■ **WHAT YOU SHOULD DO**: Your response should reproduce every line of the entries that contains the word "radius".

Stored entries:

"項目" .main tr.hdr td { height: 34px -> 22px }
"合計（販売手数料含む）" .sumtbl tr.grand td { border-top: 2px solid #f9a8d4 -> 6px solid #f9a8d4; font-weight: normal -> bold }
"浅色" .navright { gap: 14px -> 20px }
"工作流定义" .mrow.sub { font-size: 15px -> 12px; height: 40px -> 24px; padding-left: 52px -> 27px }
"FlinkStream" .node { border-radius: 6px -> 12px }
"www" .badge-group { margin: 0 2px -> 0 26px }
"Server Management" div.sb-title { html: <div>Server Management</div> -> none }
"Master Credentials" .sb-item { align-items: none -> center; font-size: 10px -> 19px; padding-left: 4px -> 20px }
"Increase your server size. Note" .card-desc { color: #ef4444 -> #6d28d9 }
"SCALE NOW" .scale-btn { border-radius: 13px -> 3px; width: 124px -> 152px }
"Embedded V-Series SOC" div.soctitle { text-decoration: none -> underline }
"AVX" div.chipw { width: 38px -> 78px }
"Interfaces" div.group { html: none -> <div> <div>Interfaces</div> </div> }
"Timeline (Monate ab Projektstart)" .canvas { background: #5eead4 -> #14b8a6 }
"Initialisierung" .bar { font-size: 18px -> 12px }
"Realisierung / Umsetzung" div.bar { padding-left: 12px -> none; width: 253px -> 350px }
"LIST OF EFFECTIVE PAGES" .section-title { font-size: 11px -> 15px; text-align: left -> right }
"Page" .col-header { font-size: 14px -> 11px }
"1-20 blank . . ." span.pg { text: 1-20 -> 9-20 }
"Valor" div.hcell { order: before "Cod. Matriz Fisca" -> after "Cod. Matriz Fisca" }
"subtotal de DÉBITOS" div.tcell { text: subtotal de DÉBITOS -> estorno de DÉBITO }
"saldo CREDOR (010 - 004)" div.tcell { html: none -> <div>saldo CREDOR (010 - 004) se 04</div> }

■ **PROBLEM SOLUTION**:
"FlinkStream" .node { border-radius: 6px -> 12px }
"SCALE NOW" .scale-btn { border-radius: 13px -> 3px; width: 124px -> 152px }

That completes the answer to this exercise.